Opinion
C/A No. 1:18-cv-00502-JFA
03-20-2019
ORDER
I. INTRODUCTION
Petitioner Floyd Edward Williams, #20050057 ("Petitioner"), a state prisoner proceeding pro se, filed a petition seeking a writ of habeas corpus pursuant to 28 U.S.C. § 2241 ("Petition"). (ECF No. 1). Petitioner is a federal inmate incarcerated at the Federal Correctional Institution Edgefield, in the custody of the Federal Bureau of Prisons ("BOP"). (ECF No. 23 at 1). After reviewing the pleadings, the Magistrate Judge assigned to this action prepared a thorough Report and Recommendation ("Report") and recommends that Respondent Warden Mosley's ("Respondent") Motion to Dismiss (which the Court construes as a Motion for Summary Judgment) (ECF No. 16) be granted and that the Petition (ECF No. 1) be denied. (ECF No. 23). The Report sets forth, in detail, the relevant facts and standards of law on this matter. (ECF No. 23 at 1-4).

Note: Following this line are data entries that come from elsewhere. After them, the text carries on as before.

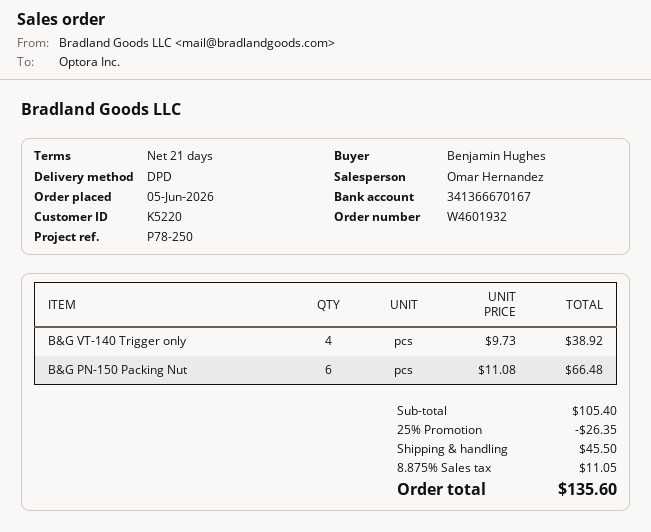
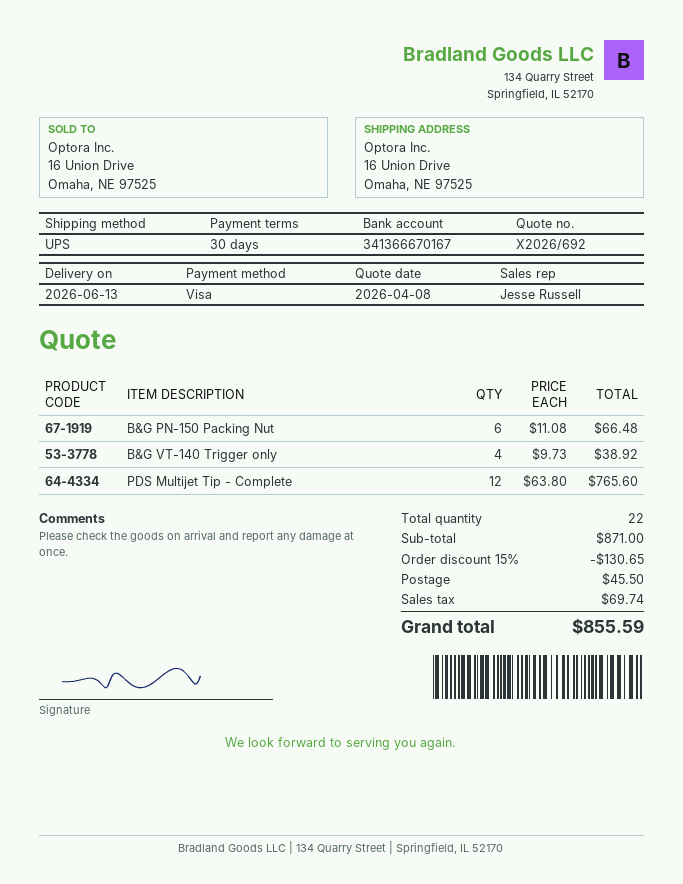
payment terms: 21 days -> 30 days
sales rep: Omar Hernandez -> Jesse Russell
shipping method: DPD -> UPS
PDS Multijet Tip - Complete: none -> 12 x 63.80 = 765.60
subtotal: 105.40 -> 871.00
discount: 25% = 26.35 -> 15% = 130.65
tax: 11.05 -> 69.74
total: 135.60 -> 855.59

The Magistrate Judge's review is made in accordance with 28 U.S.C. § 636(b)(1) and Local Civil Rule 73.02(B)(2) (D.S.C.). The Magistrate Judge makes only a recommendation to this Court. The recommendation has no presumptive weight, and the responsibility to make a final determination remains with this Court. Mathews v. Weber, 423 U.S. 261, 271 (1976). The Court is charged with making a de novo determination of those portions of the Report and Recommendation to which specific objection is made, and the Court may accept, reject, or modify, in whole or in part, the recommendation of the Magistrate Judge, or recommit the matter to the Magistrate Judge with instructions. See 28 U.S.C. § 636(b)(1).
The Report was filed by the Magistrate Judge on August 30, 2018 and Petitioner was advised of his right to file objections to that Report. (ECF No. 23 at 8). The Magistrate Judge required Petitioner to file objections to the Report by September 13, 2018. (ECF No. 23 at 8). Petitioner filed his objections on September 19, 2018, and the Court accepted his technically late filing pursuant to the prisoner mailbox rule.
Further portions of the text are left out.